Reading data from a scanner

To read data from a scanner, first decide what you want to read. Then, call the right next method:

A whole number

Call nextInt(), nextLong(), or nextBigInteger(). If you don’t know what these are, call nextInt().

A number in hexadecimal

Call nextInt(0x10), or nextLong(0x10).

A number with fractional elements (i.e., numbers after a decimal point)

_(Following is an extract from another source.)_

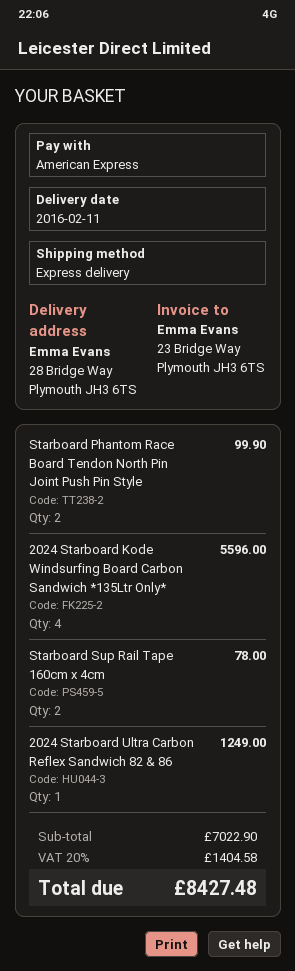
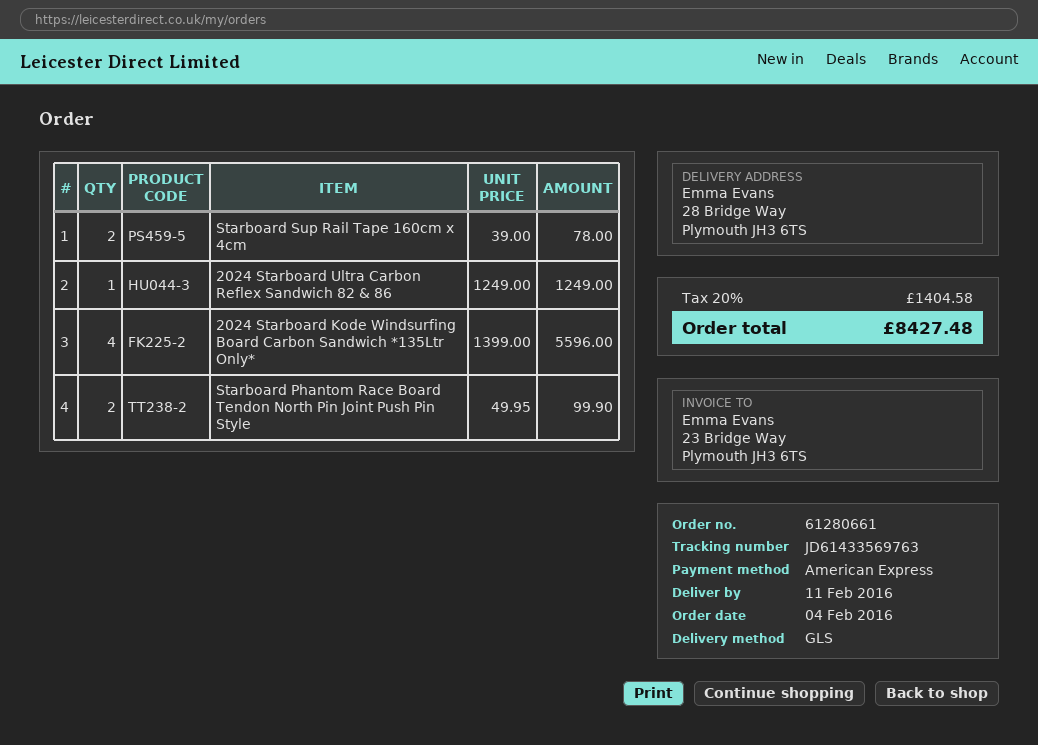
shipping method: express -> GLS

Call nextDouble(). However, be aware that how people type floating point numbers depends on where they live. You may want to call useLocale() first to explicitly set the style.

A boolean value

Call nextBoolean()

A single word

Call next()

A whole sentence

Ah, well, that’s tricky. Do not call nextLine(), that doesn’t do what you might think based on its name. Instead, read the next section.

Tokens?

The way Scanner works is by first reading a so-called ‘token’, and then converting this into the representation you asked for. So, if you call nextInt(), a single token is read and this token is then parsed as an integer. If it isn’t an integer, for example because the user typed hello instead of 85, an InputMismatchException is thrown. Catch this exception if you wish to respond to faulty inputs (I advise not calling hasNextInt() and friends either; but that’s for another article).
By default, ‘read the next token’ is done by reading until end-of-input, or any whitespace (tabs, spaces, enters, anything goes). This means that ‘read the next entire line’ just isn’t a thing scanner can do: That would involve reading multiple tokens.
The trick is to turn ‘the entire line’ into a single token. To do that, just tell Scanner to delimit on something else! The delimiter is what separates tokens. So, to read an entire line, first tell scanner that tokens are separated only by newlines, then just read the next token:

scanner.useDelimiter("\r?\n");
String entireLine = scanner.next();

This sets the delimiter to be the newline character, optionally preceded by the carriage return character (windows formatted text files tend to put that in front of their newlines, other OSes don’t).
If you want to return to whitespace-separated tokens, you just call scanner.reset(), though, note, that also resets useLocale.

So what does nextLine do?

nextLine() is unlike all the other next methods. It doesn’t read tokens. Instead, it just keeps reading characters up to the next newline character and returns what it read. It completely ignores the delimiter. This is problematic, because the next method family reads up to the delimiter but doesn’t ‘consume’ it. Thus, if you write this code:

Scanner scanner = new Scanner(System.in);
System.out.print("Enter your age: ");
int age = scanner.nextInt();
System.out.println("Enter your name: ");
String name = scanner.nextLine();

It won’t work: In the user types 5 and then hits enter, well, the 5 goes to nextInt() and that lone enter is all that nextLine is going to read. But if the user types 5 Jane Doe then you’ll end up with age = 5 and name = "Jane Doe". There’s no real way to try to fix this (you can try to call nextLine() twice but that breaks it for those who type spaces instead of enter); just don’t use nextLine, and change the delimiter instead.